Segment Open

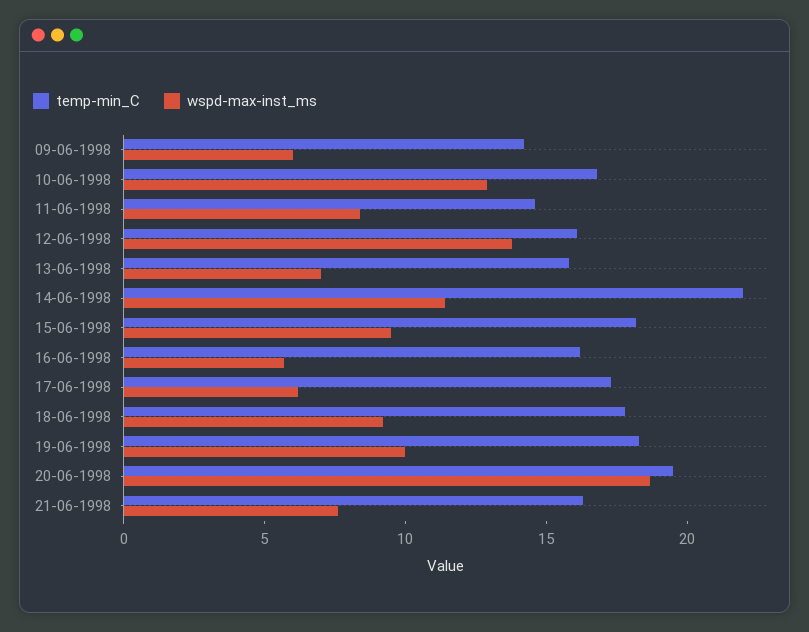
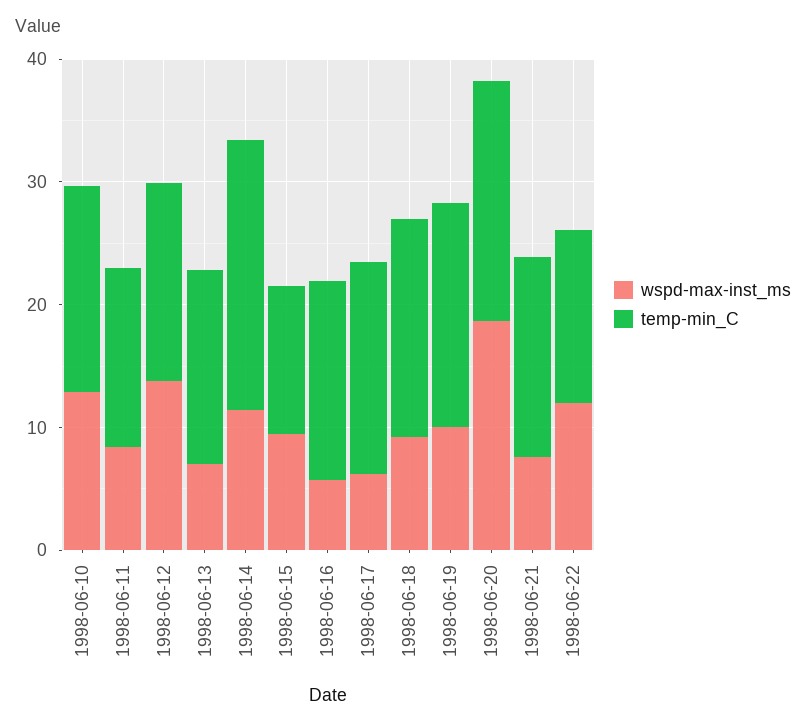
temp-min_C, 09-06-1998: 14 -> none
wspd-max-inst_ms, 09-06-1998: 6 -> none
temp-min_C, 15-06-1998: 18 -> 12
wspd-max-inst_ms, 1998-06-22: none -> 12
temp-min_C, 1998-06-22: none -> 14

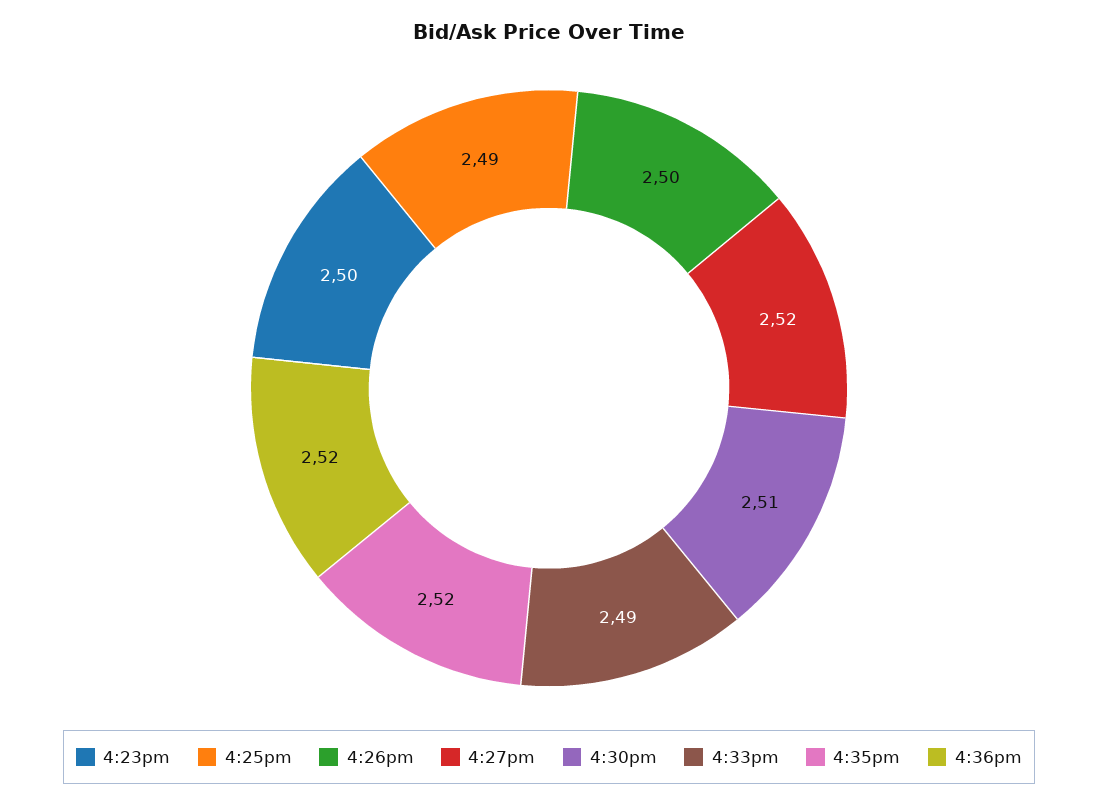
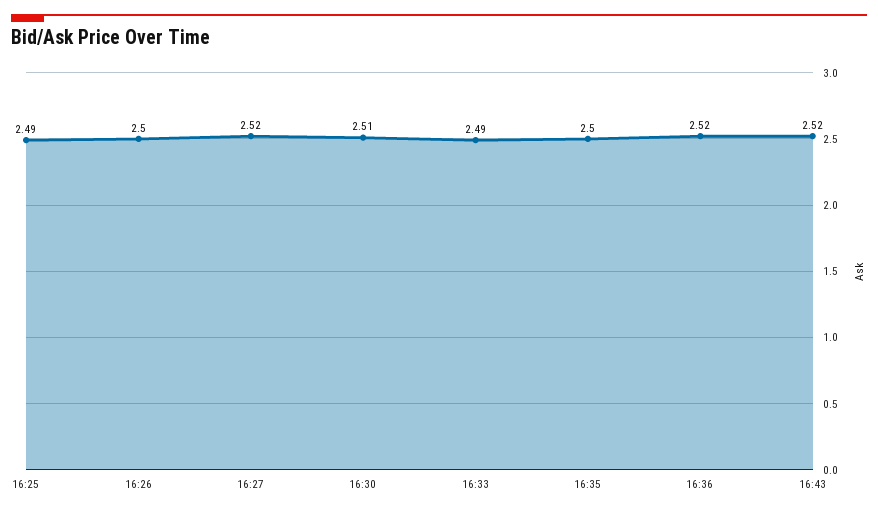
4:23pm: 2.5 -> none
4:35pm: 2.52 -> 2.5
16:43: none -> 2.52

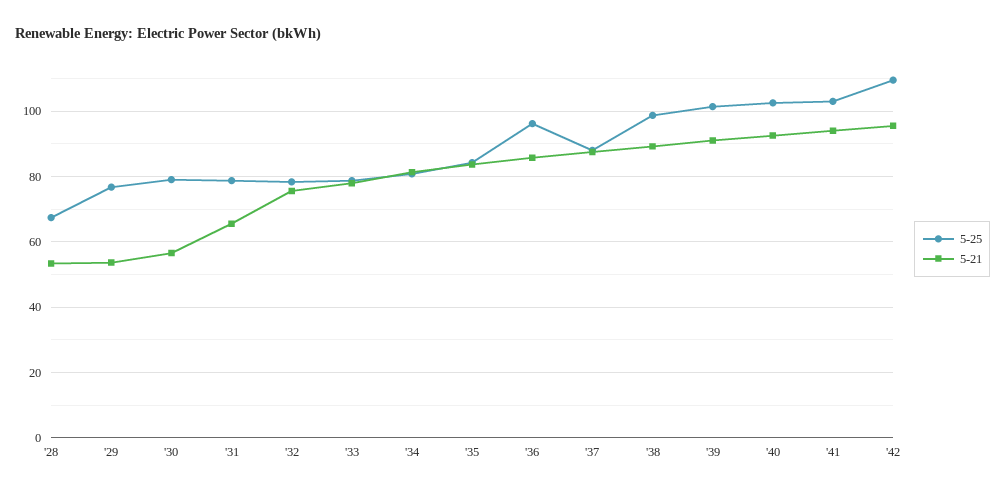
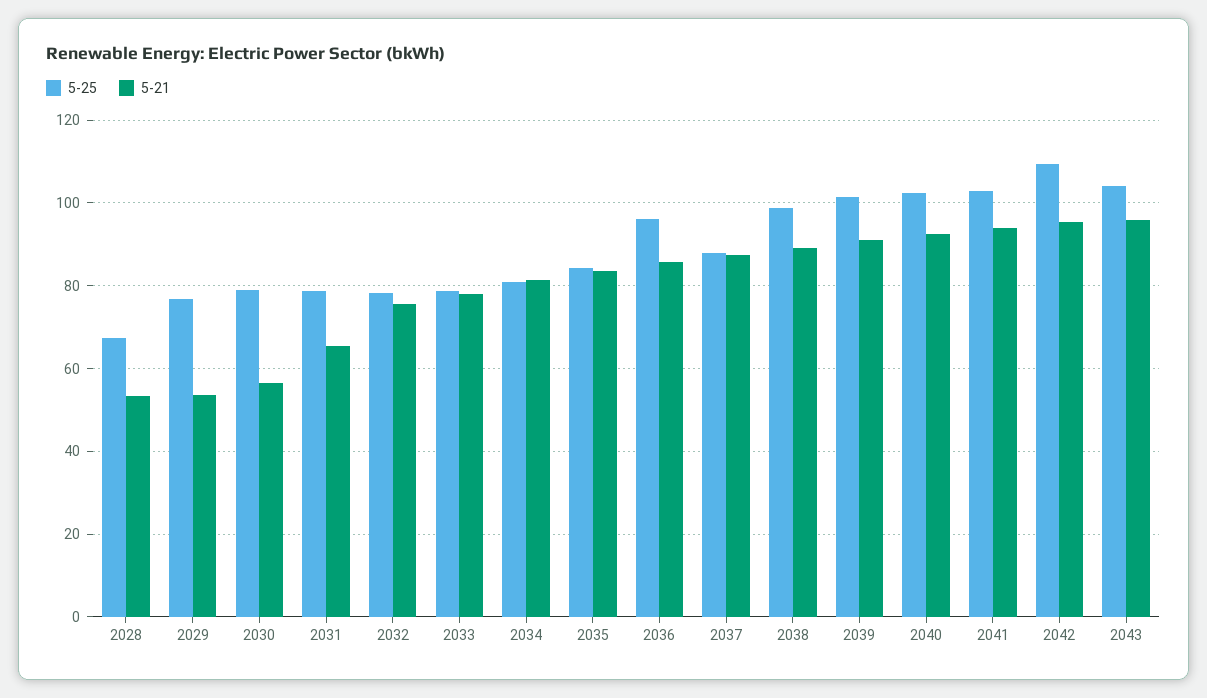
5-25, 2043: none -> 104
5-21, 2043: none -> 96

Segment Closed

What you have to do: Provide only the number of lines above that contain the word "wspd".

Answer: 2